BEGIN Material to process

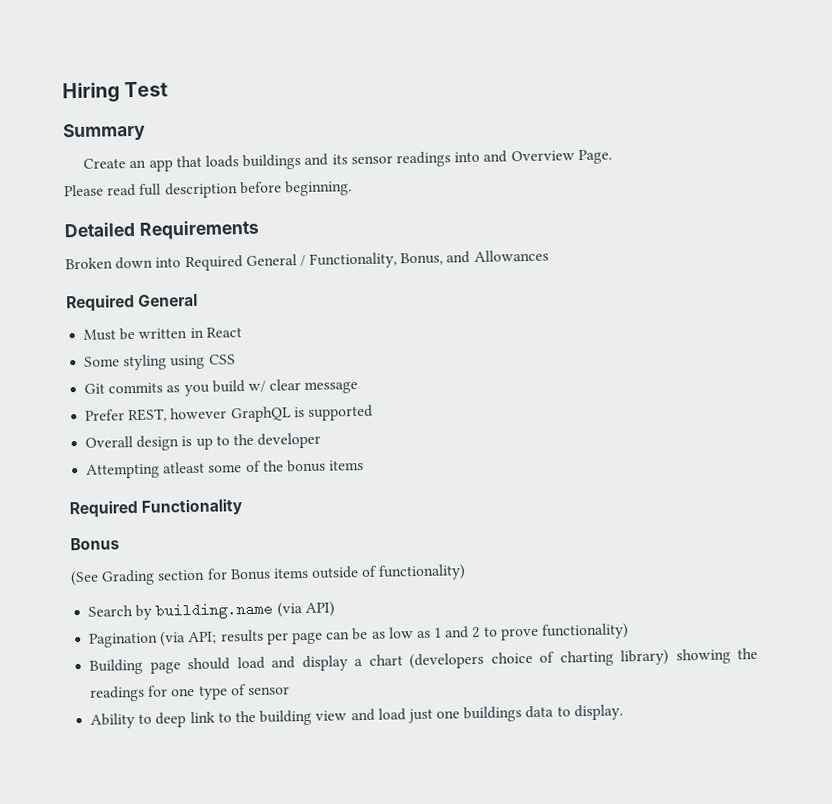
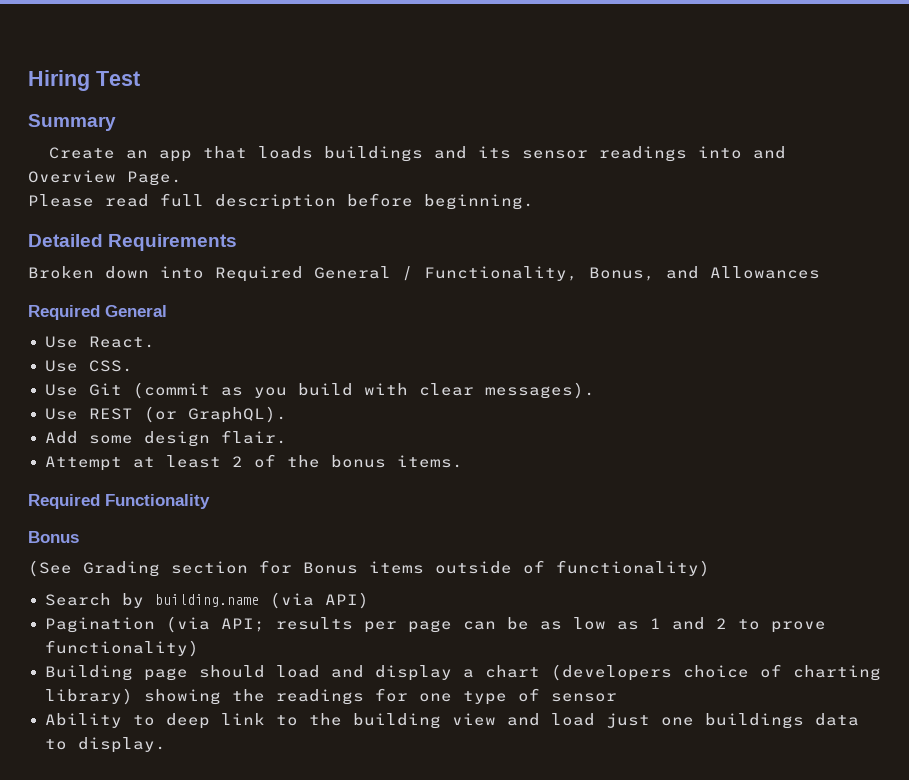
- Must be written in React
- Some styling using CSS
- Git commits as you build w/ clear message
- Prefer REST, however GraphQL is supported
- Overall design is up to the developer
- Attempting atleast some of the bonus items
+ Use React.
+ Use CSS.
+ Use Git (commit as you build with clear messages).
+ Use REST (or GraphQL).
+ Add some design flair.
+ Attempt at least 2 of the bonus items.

END Material to process

§ **Work required**: All lines containing "clear" in the material above should appear in your reply, copied exactly.

§ **Output**:
- Git commits as you build w/ clear message
+ Use Git (commit as you build with clear messages).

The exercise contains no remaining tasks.